A declaração do chefe da organização foi feita em visita ao Paquistão, país mais bombardeado por Washington no mundo com esse tipo de aparelho, junto com o Iêmen. Para o governo americano, os aviões não tripulados são parte da estratégia antiterrorismo para desmantelar organizações como o Taleban e a Al-Qaeda.
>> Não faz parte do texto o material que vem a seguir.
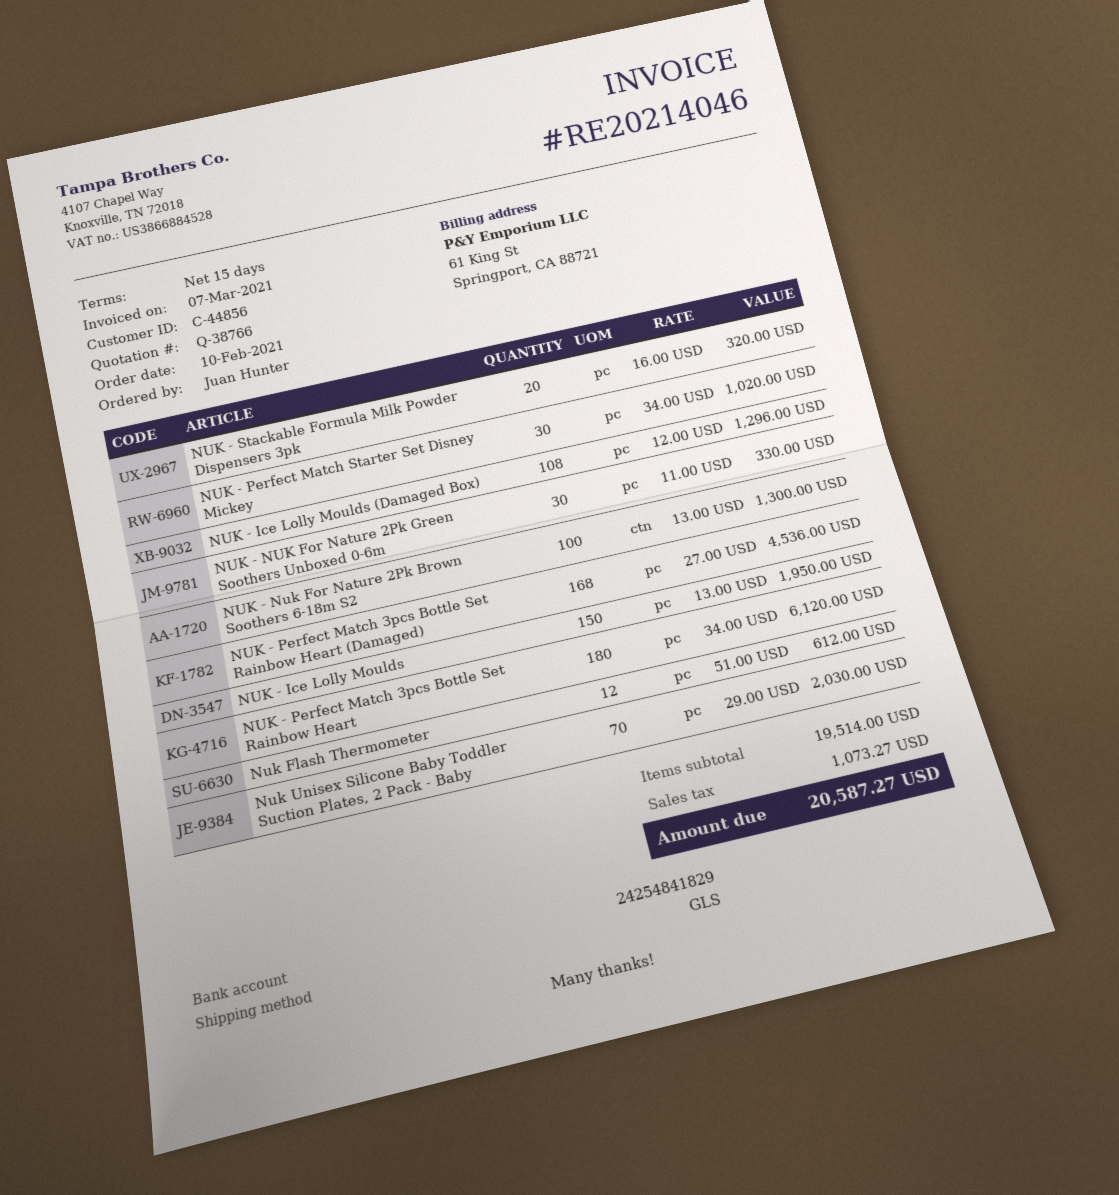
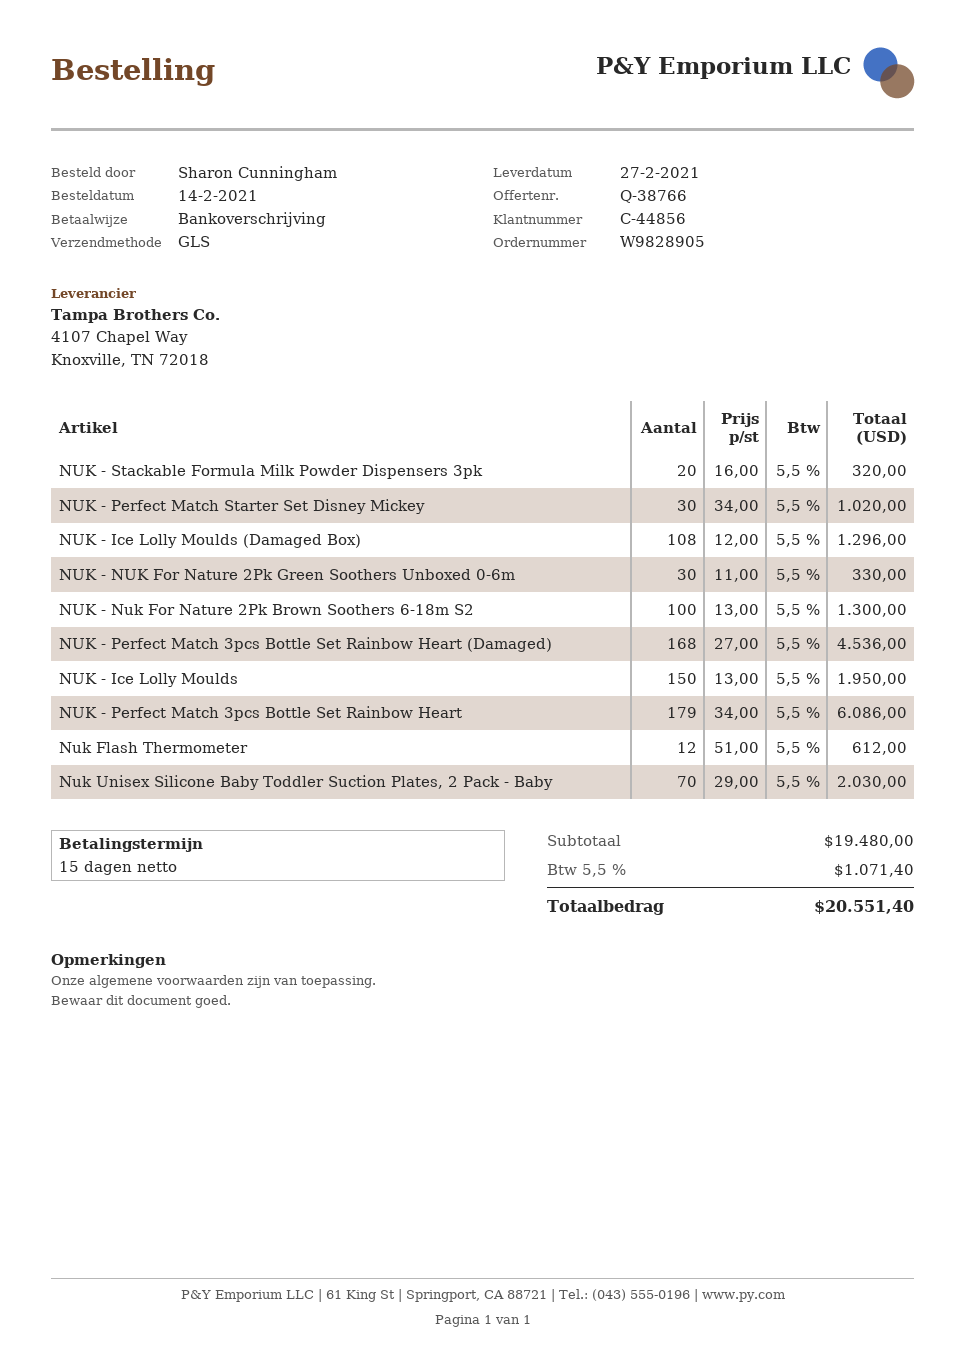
order date: 2021-02-10 -> 2021-02-14
ordered by: Juan Hunter -> Sharon Cunningham
NUK - Perfect Match 3pcs Bottle Set Rainbow Heart: 180 x 34.00 = 6120.00 -> 179 x 34.00 = 6086.00
subtotal: 19514.00 -> 19480.00
tax: 1073.27 -> 1071.40
total: 20587.27 -> 20551.40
Em entrevista em Islamabad, Ban Ki-moon afirmou que a posição da ONU é que as operações com os aviões não tripulados devem ser submetidas às leis internacionais. "Também é preciso fazer todos os esforços possíveis para evitar erros e morte de civis."
O Paquistão é um dos principais alvos americanos desde 2004, quando começou a operação para destruir zonas tribais próximas à fronteira do Afeganistão, onde estão refugiados talebans e militantes da Al-Qaeda. Desde 2008, mais de 2 mil pessoas morreram nos ataques.
Feitos, em sua maioria, sem aviso a Islamabad, os bombardeios americanos são motivo de crítica dos paquistaneses e eleva o sentimento antiamericano no país. Outra crítica é em relação ao alto número de civis mortos, que os Estados Unidos considera uma pequena minoria.

Malala
Ban Ki-moon também visitou uma escola de meninas na capital paquistanesa e fez uma defesa da educação feminina. O Paquistão é o país de Malala Yousafzai, de 16 anos, adolescente que critica as imposições do Taleban contra as mulheres e, por isso, sofreu um atentado em outubro do ano passado.
"O maior temor dos terroristas são as meninas e mulheres educadas. Alguns querem negar o direito à educação das meninas, mas temos que eliminar as tradições que negam o direito das mulheres de se educarem."
Ban Ki-moon também pediu o aumento do Orçamento gasto em educação no Paquistão, que representa 10% da verba destinada à Defesa. Em resposta, o governo paquistanês prometeu dobrar, de 2% para 4%, os gastos até 2018.